## Work to complete
Where the word "absolute" shows up in the entries below, please copy the whole line.

Records drawn from a dataset
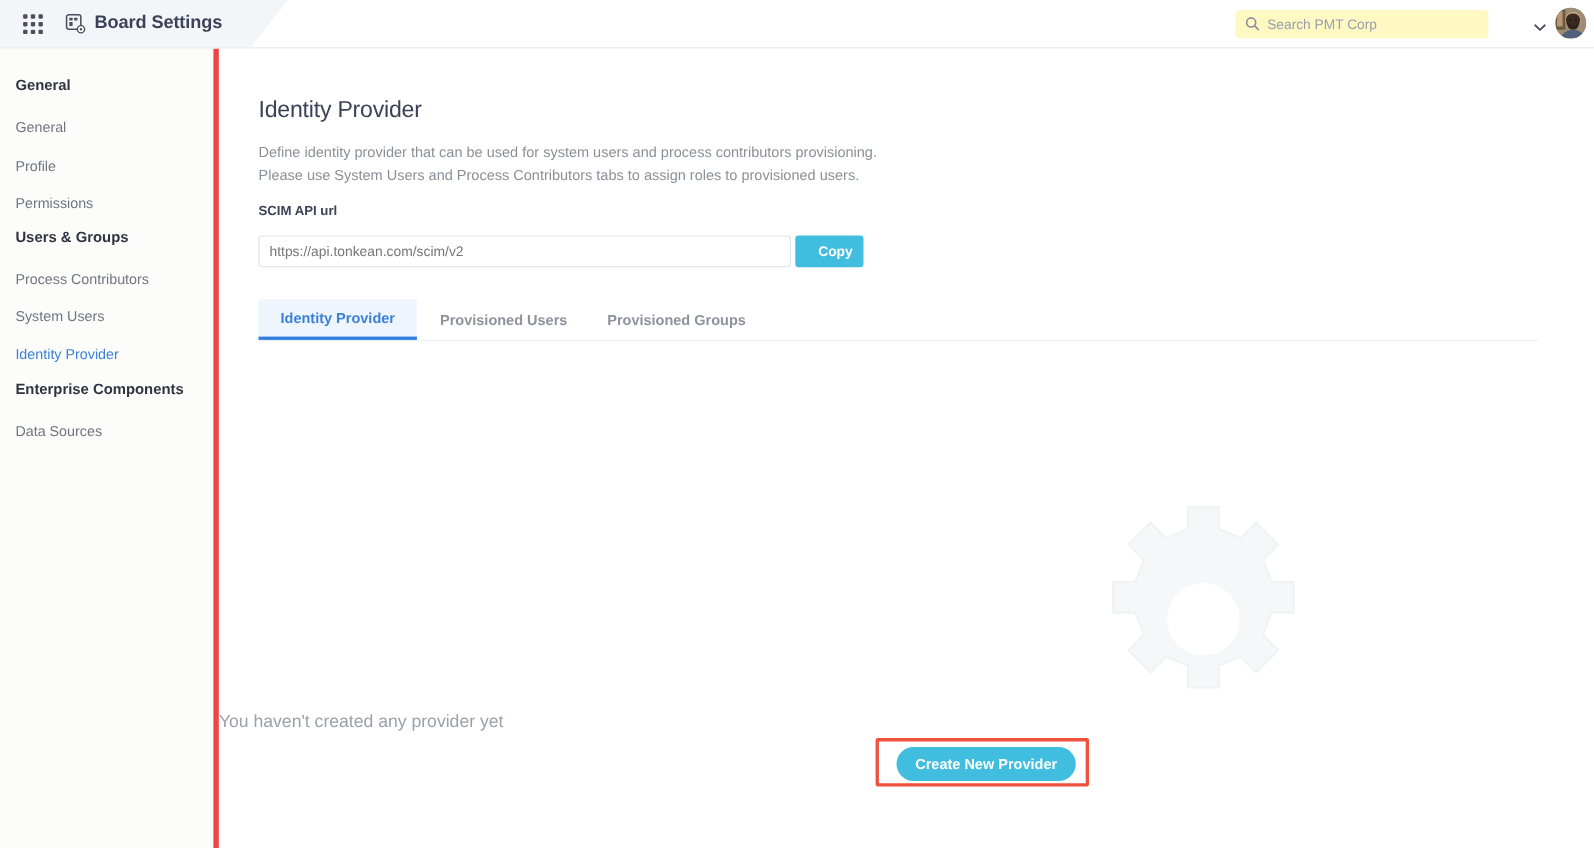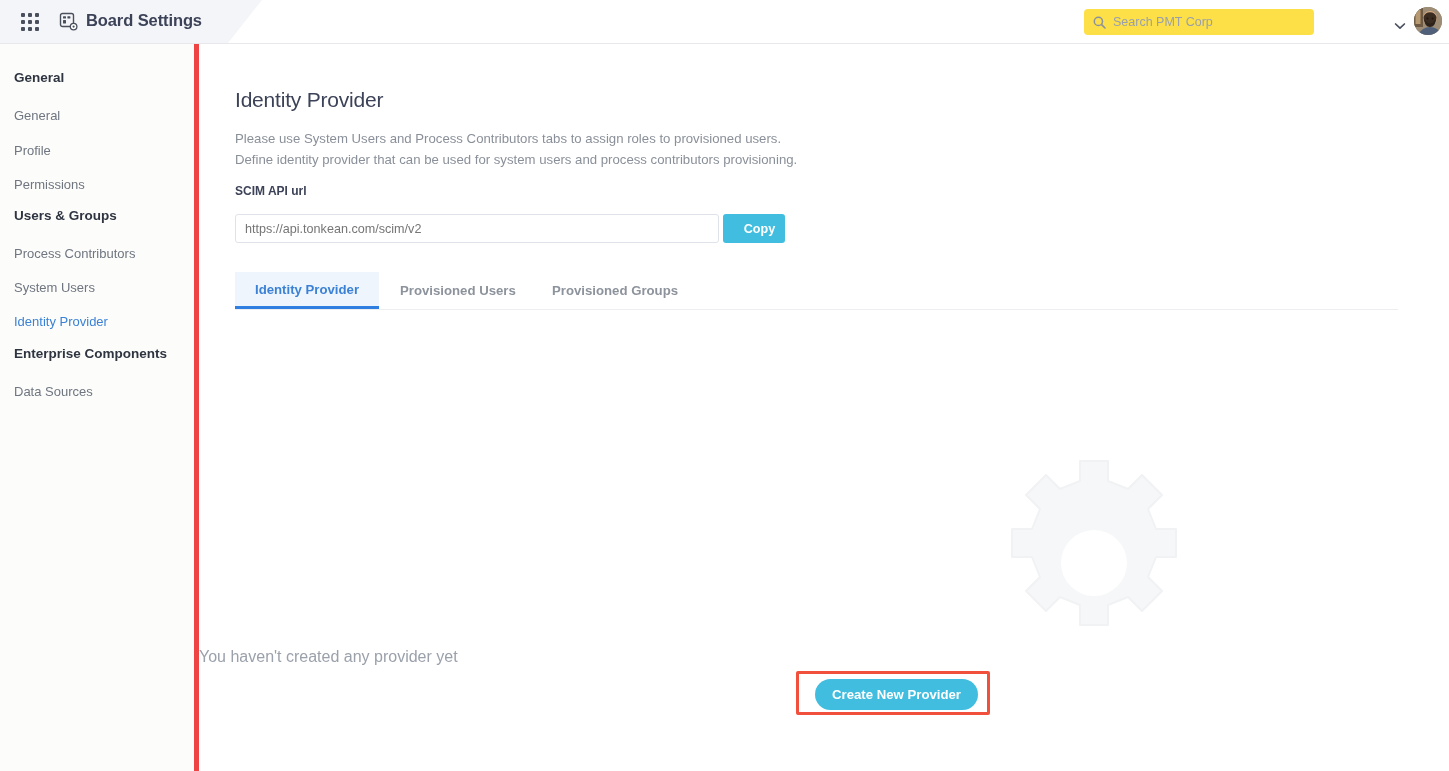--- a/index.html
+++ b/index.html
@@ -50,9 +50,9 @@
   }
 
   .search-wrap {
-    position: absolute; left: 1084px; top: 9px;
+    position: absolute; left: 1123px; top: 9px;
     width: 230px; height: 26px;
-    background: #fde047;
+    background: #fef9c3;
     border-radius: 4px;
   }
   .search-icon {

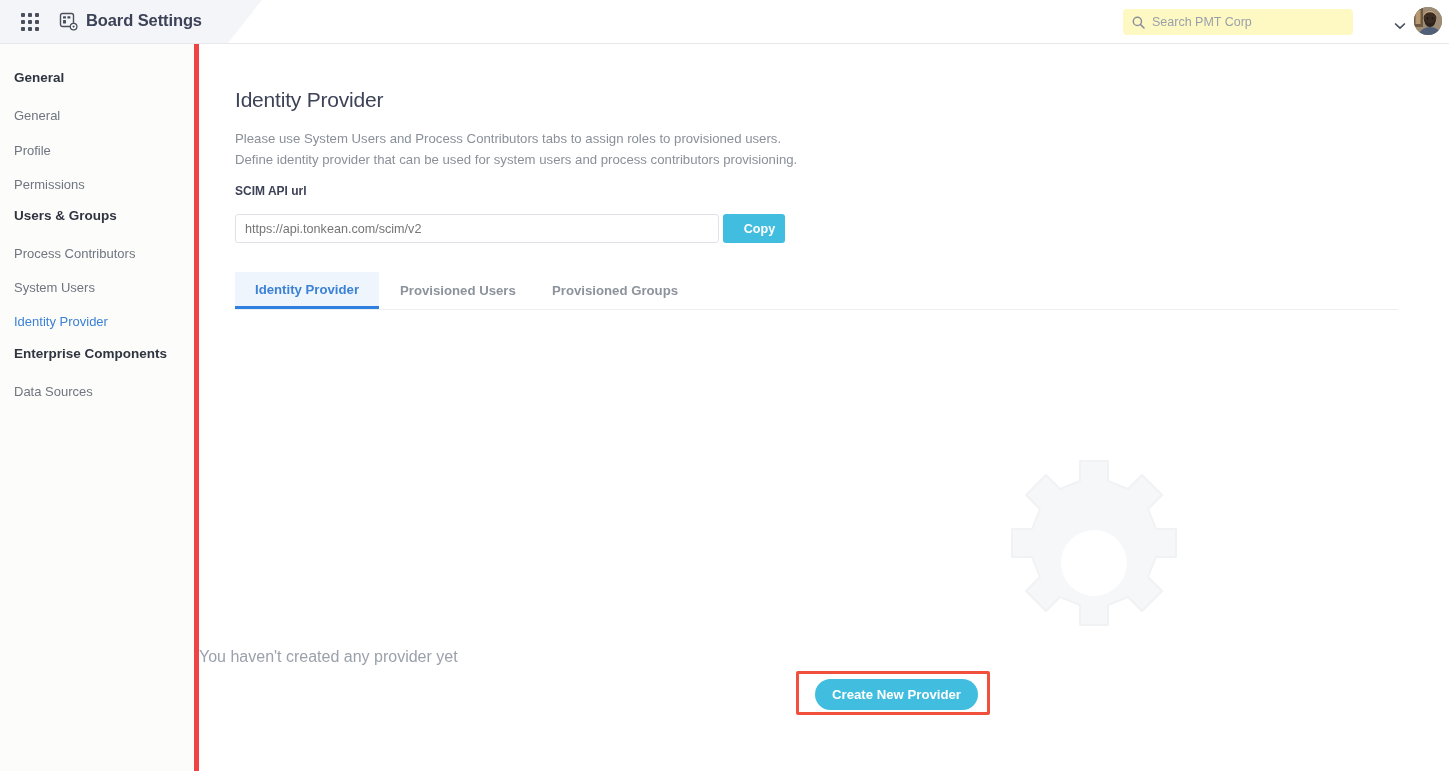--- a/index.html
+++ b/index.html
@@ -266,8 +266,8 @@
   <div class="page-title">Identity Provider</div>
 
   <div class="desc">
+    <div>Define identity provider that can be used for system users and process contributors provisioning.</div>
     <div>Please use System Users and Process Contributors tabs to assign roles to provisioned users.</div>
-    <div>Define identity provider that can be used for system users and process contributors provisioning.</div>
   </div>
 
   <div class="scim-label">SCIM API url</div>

* * *

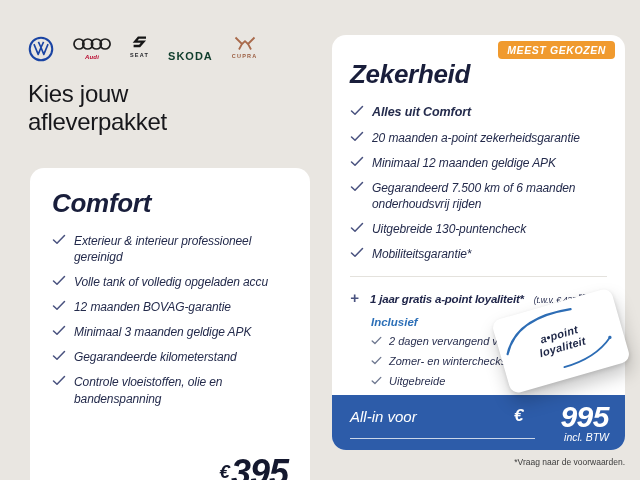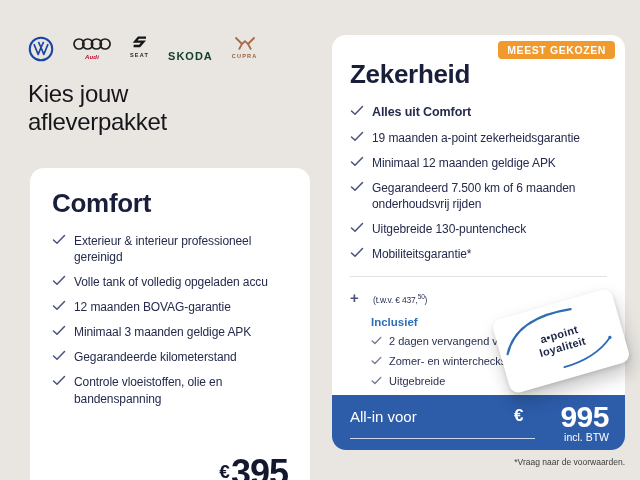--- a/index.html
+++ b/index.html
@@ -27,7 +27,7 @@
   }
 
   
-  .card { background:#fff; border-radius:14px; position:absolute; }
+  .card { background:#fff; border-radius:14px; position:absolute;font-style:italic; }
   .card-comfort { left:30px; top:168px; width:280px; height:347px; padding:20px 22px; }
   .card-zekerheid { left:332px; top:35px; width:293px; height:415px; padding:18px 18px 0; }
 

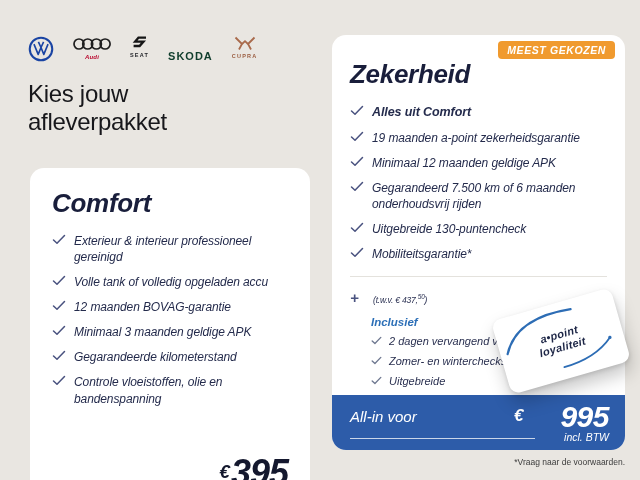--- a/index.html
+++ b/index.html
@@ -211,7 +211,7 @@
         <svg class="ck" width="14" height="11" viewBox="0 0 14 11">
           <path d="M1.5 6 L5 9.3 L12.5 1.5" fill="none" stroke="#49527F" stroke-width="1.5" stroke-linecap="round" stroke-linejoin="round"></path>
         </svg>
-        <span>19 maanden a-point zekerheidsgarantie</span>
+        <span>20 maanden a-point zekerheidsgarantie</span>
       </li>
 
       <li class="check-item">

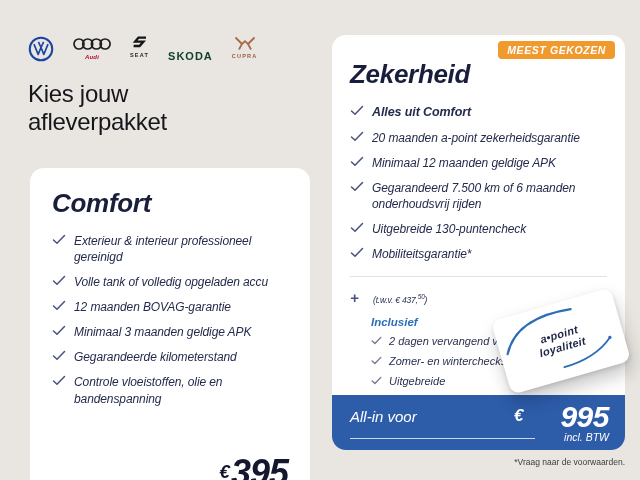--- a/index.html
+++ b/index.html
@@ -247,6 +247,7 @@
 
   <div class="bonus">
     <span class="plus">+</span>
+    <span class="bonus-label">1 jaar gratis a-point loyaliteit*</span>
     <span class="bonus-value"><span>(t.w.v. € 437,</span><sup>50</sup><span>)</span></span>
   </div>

## Task answer
-    position: absolute; left: 1084px; top: 9px;
+    position: absolute; left: 1123px; top: 9px;
-  .card { background:#fff; border-radius:14px; position:absolute; }
+  .card { background:#fff; border-radius:14px; position:absolute;font-style:italic; }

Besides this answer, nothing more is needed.